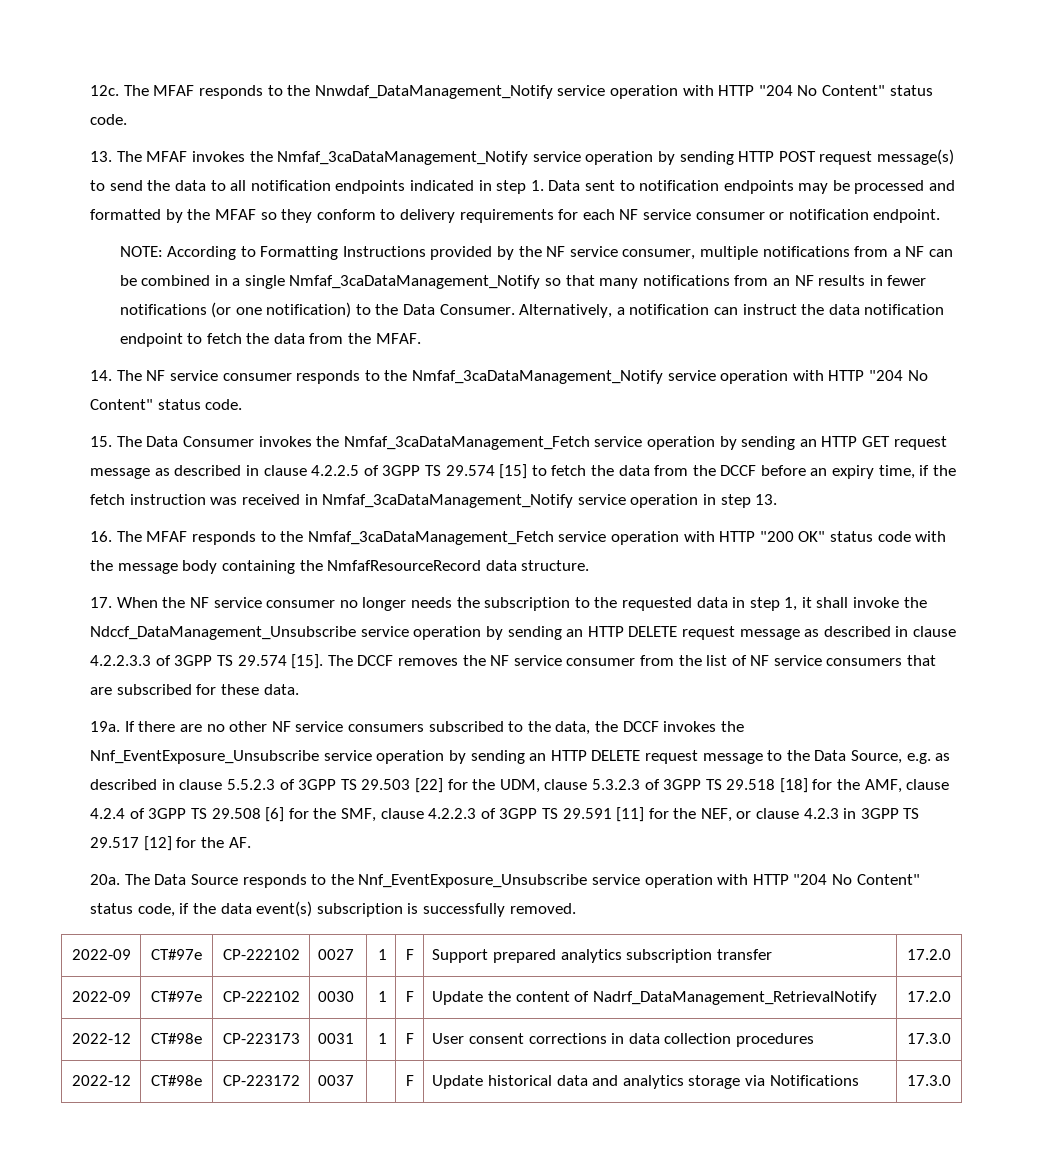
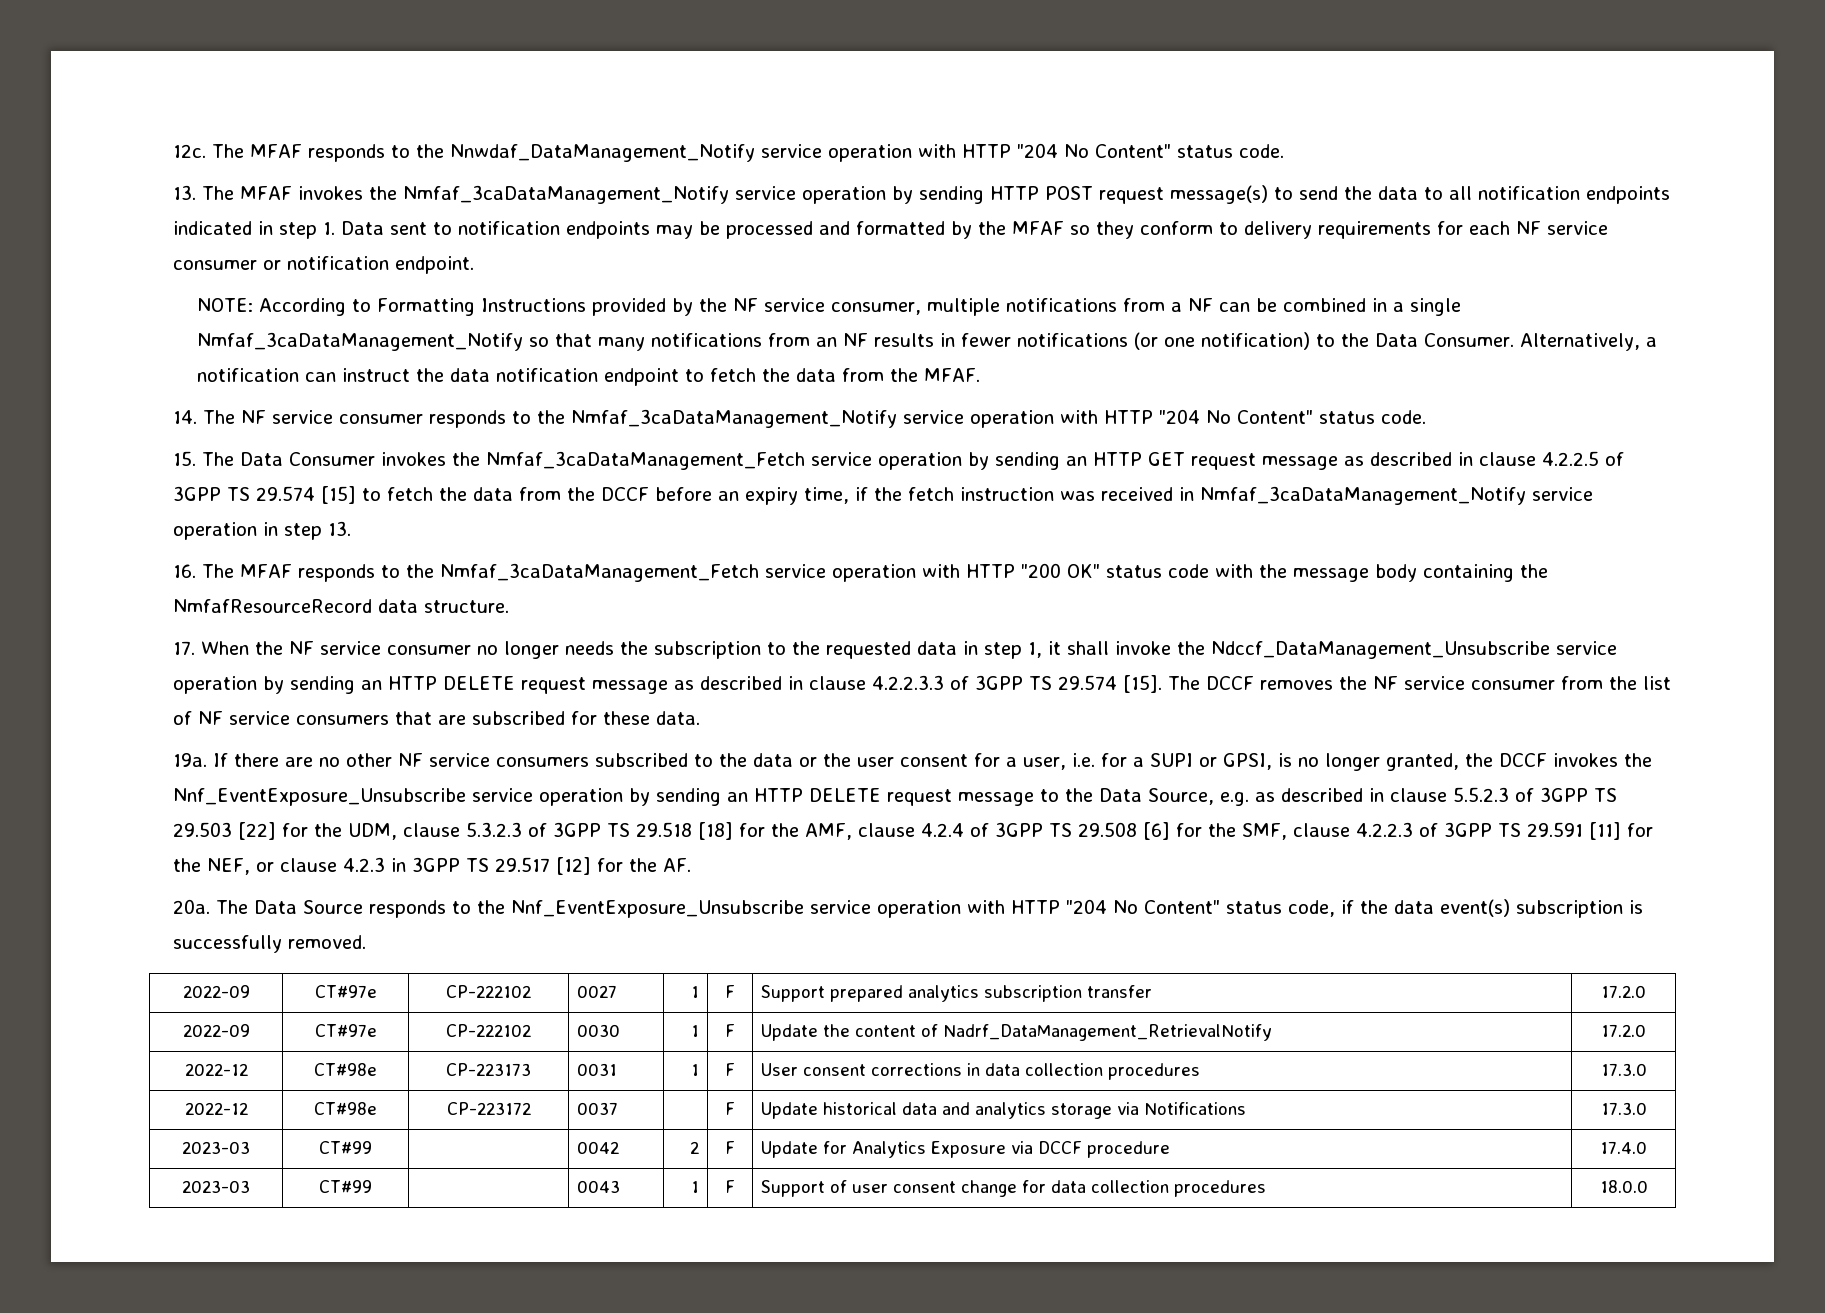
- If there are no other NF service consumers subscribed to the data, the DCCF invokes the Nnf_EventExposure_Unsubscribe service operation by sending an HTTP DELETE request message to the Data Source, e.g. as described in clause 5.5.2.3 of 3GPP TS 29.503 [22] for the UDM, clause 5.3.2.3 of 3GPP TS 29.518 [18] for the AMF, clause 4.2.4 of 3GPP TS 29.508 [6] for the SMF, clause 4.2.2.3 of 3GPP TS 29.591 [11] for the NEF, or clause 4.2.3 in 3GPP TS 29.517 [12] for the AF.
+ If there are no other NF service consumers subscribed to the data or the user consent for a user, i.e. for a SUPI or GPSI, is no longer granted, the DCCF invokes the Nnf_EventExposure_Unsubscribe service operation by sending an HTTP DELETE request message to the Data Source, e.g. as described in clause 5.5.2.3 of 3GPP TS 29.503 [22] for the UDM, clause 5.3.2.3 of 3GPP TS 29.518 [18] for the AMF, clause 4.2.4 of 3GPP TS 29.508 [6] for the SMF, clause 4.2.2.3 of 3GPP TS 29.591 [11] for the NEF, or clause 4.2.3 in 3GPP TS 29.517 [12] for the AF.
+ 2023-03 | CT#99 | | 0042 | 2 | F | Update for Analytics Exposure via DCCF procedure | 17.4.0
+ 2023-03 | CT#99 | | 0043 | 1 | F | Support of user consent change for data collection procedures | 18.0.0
====================
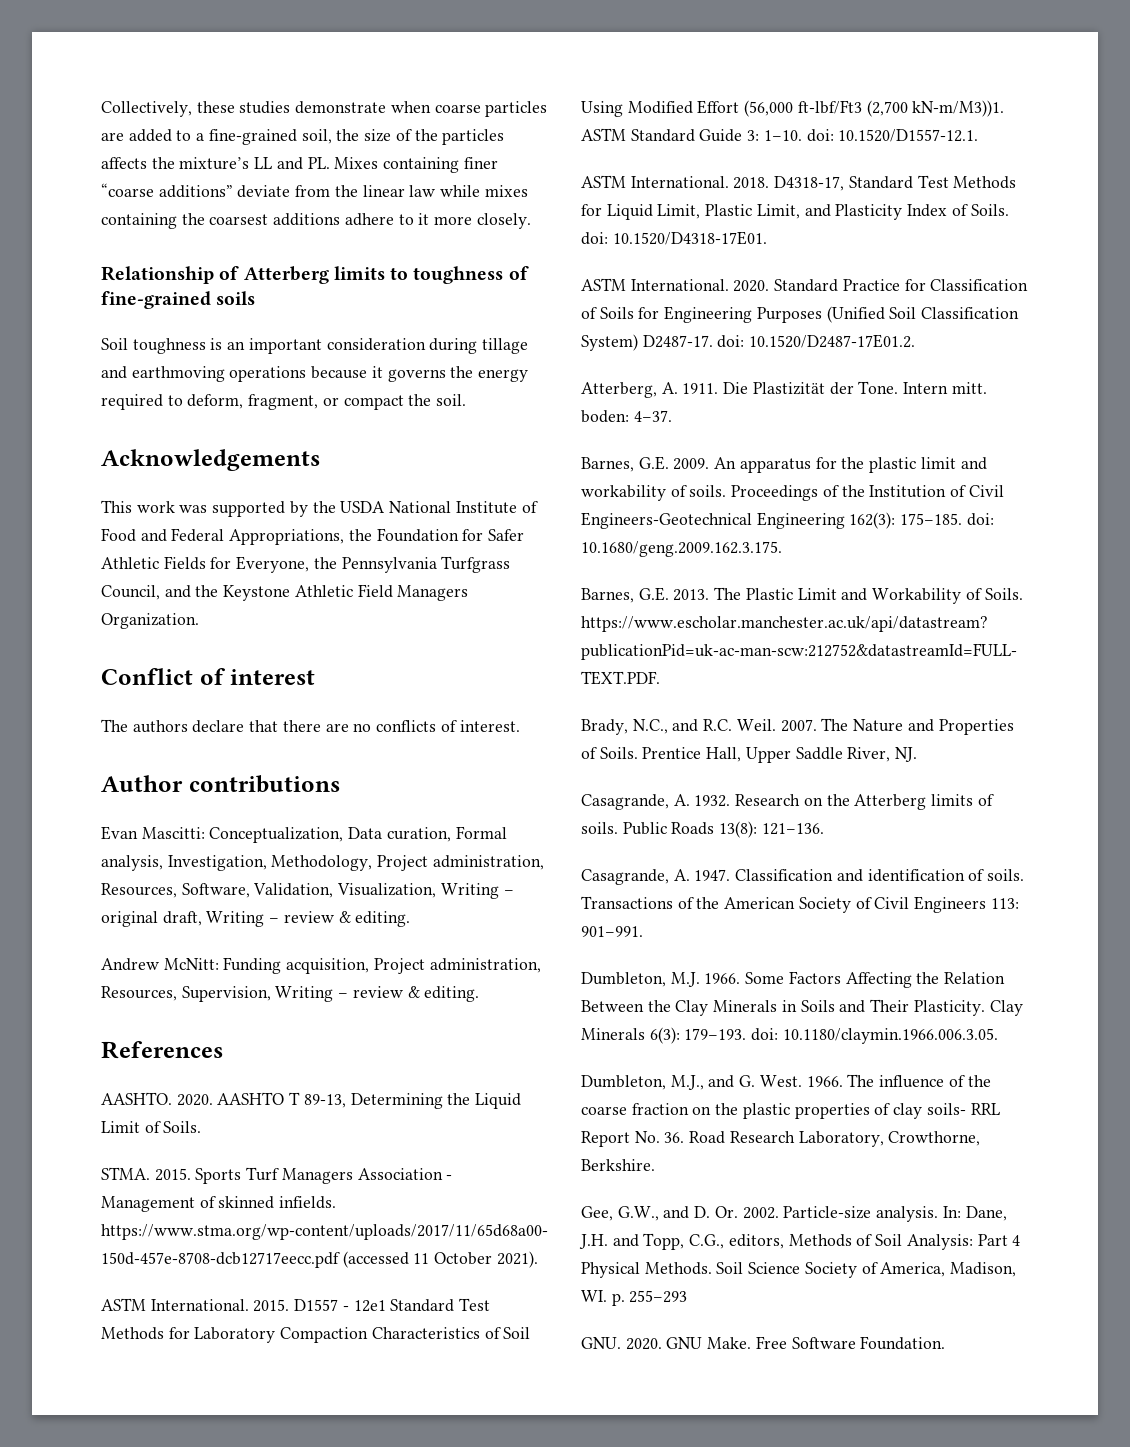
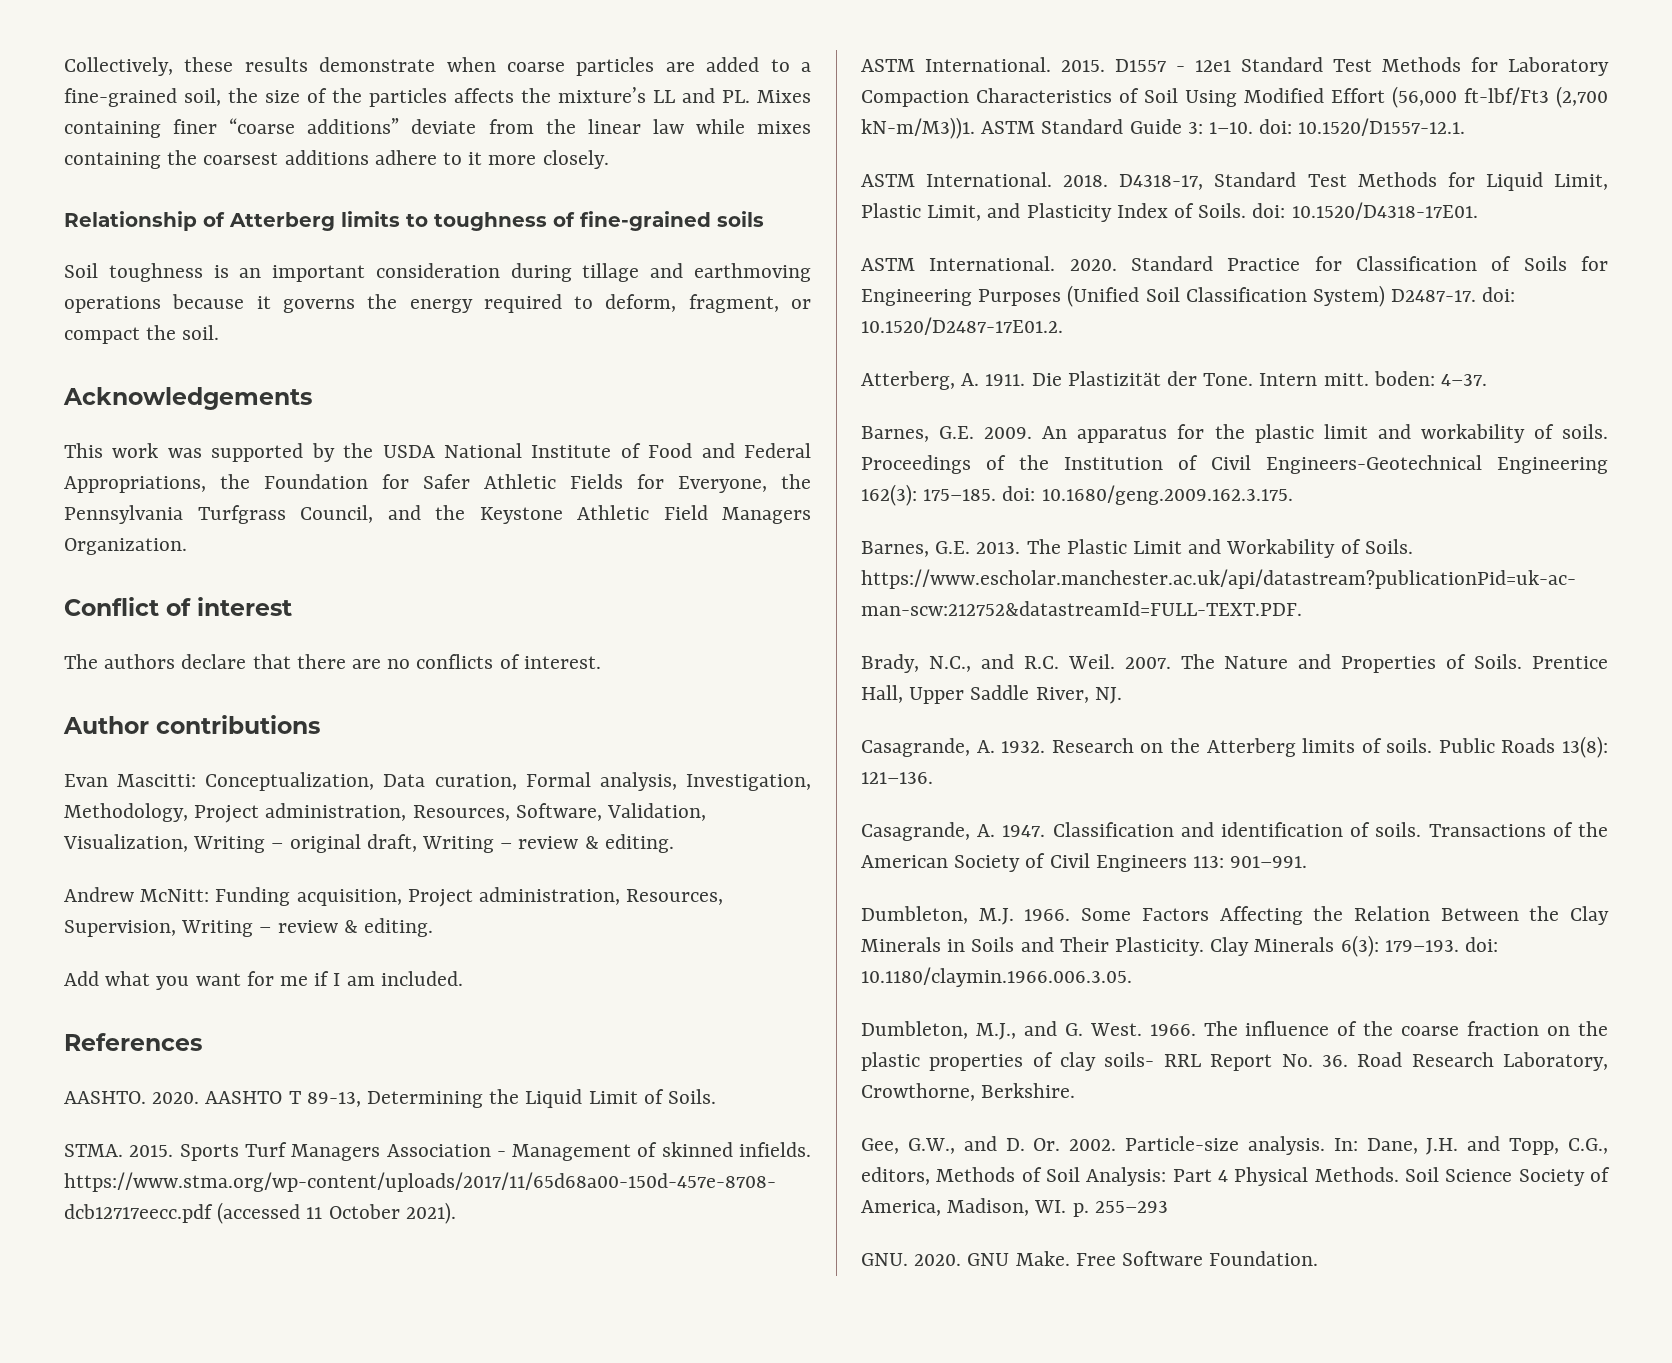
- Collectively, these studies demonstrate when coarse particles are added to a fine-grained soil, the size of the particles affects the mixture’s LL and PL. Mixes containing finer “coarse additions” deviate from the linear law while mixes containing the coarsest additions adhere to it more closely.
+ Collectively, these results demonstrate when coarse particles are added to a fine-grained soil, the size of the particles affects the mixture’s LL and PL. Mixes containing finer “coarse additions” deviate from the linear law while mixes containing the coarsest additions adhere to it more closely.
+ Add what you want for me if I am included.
====================
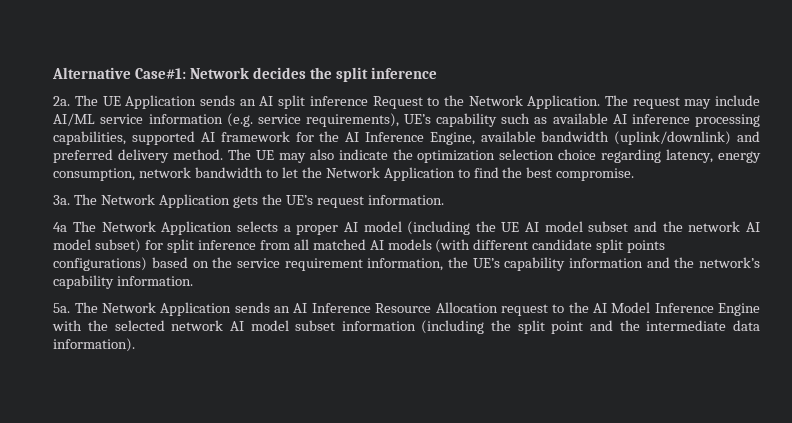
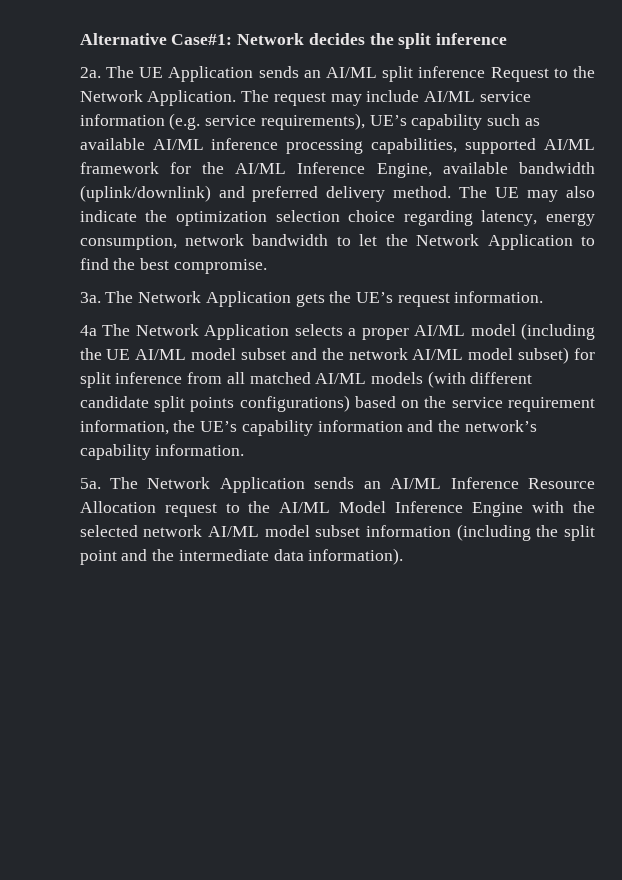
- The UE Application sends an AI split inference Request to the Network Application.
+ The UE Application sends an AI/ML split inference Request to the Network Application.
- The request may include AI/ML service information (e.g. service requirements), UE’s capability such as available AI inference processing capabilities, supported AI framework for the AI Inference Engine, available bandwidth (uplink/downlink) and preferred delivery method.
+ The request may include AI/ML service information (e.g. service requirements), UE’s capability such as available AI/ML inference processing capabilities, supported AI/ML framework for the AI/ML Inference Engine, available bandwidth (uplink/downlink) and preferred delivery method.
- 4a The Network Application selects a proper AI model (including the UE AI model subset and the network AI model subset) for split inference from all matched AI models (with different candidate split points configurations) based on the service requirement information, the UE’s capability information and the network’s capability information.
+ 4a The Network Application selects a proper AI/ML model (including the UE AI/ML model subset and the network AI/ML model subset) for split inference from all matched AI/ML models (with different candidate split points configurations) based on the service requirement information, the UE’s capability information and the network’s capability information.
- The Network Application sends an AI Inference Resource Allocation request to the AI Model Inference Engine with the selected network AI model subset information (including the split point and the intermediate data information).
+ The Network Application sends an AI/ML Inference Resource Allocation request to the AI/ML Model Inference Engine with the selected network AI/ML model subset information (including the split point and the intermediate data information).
====================
■ GOAL OF THE EXERCISE:
Read through the entries and copy each line in which "downlink" appears.

■ FINISHED TASK:
- The request may include AI/ML service information (e.g. service requirements), UE’s capability such as available AI inference processing capabilities, supported AI framework for the AI Inference Engine, available bandwidth (uplink/downlink) and preferred delivery method.
+ The request may include AI/ML service information (e.g. service requirements), UE’s capability such as available AI/ML inference processing capabilities, supported AI/ML framework for the AI/ML Inference Engine, available bandwidth (uplink/downlink) and preferred delivery method.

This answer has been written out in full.